Na pierwszej pętli Kajetanowicz wygrał komplet trzech odcinków specjalnych, zostawiając rywali daleko w tyle. Na serwis udał się ze stratą ledwie 4 sekund do trzeciego miejsca w generalce. Awans zaliczył tuż po powrocie na trasę, gdy triumfował na czwartym oesie z rzędu.

Na OS12 świetną serię "Kajto" przerwał Simone Tempestini, który stracił miejsce na podium na rzecz kierowcy Lotos Rally Team. Niestety pod koniec odcinka w Fieście R5 polskiej załogi pojawiły się oznaki problemów ze wspomaganiem układu kierowniczego. Te pogłębiły się na ostatnim odcinku specjalnym, gdzie Kajetanowicz stracił ponad 2 minuty do czołówki i spadł ponownie na czwartą lokatę w klasyfikacji generalnej. Liderem w WRC2 jest Jan Kopecky, który odzyskał fotel lidera na ostatnim oesie 2. etapu.

Jeszcze większa dramaturgia towarzyszyła rywalizacji w głównej kategorii WRC. Lider po 1. etapie Thierry Neuville stracił prowadzenie już na pierwszym sobotnim odcinku po awarii amortyzatora. Belga na pierwszej pozycji zmienił Sebastien Ogier. Francuz nie wytrwał jednak długo na gorącym "fotelu".
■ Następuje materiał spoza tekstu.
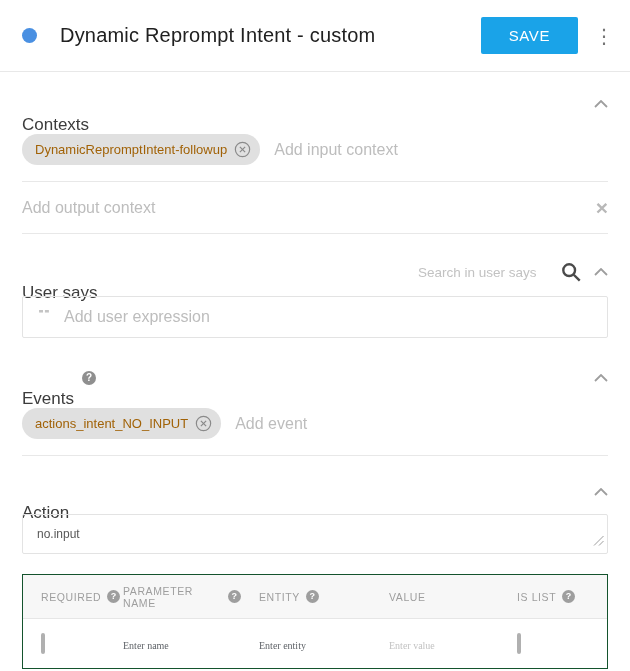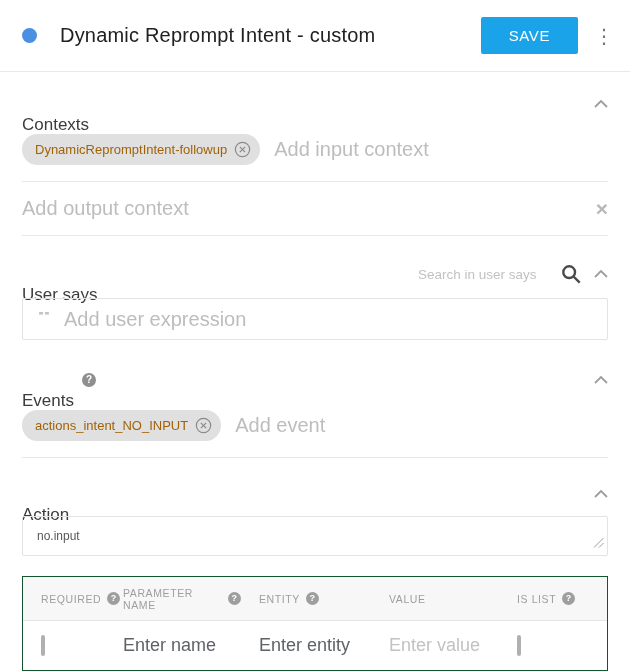"Add input context" .ghost-input { font-size: 20px -> 16px }
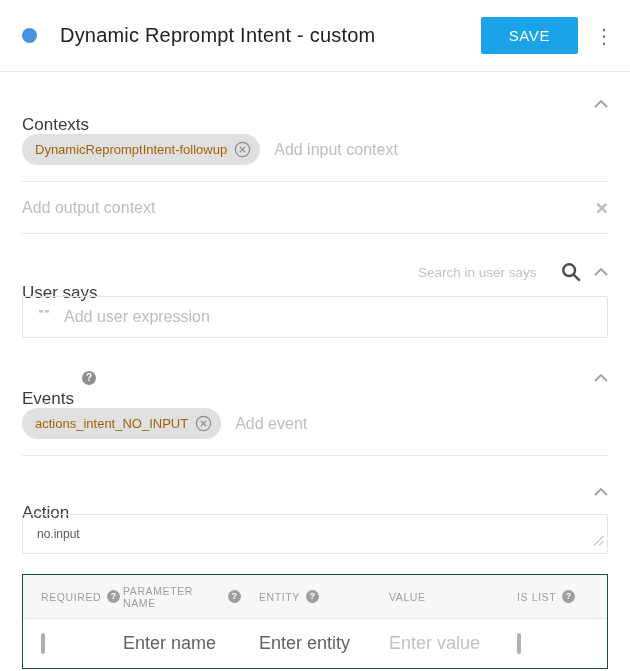"Enter name" .cell-input { font-family: Liberation Sans, sans-serif -> Liberation Serif, serif; font-size: 18px -> 10px }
Po OS8 obrońca tytuł przetrwał na prowadzeniu mimo dopiero ósmego czasu odcinka. Na ostatniej próbie przed serwisem, załoga M-Sportu po niezwykłej walce poradziła sobie z naprawą uszkodzonego wahacza i wzięła udział w rywalizacji, ponosząc jednak kilkuminutowe straty za spóźnienie na start. Poskutkowało to spadkiem na czwartą lokatę w generalce.

Liderem został Andreas Mikkelsen mimo, iż na OS9 był wolniejszy o 6 sekund od Ogiera. Po powrocie na trasę rządy objął jednak Ott Tanak, który wygrał 2 z 3 odcinków i na koniec drugiego etapu jest na najlepszej drodze do wygrania trzeciej imprezy WRC z rzędu po triumfie w Rajdzie Finlandii i Niemiec.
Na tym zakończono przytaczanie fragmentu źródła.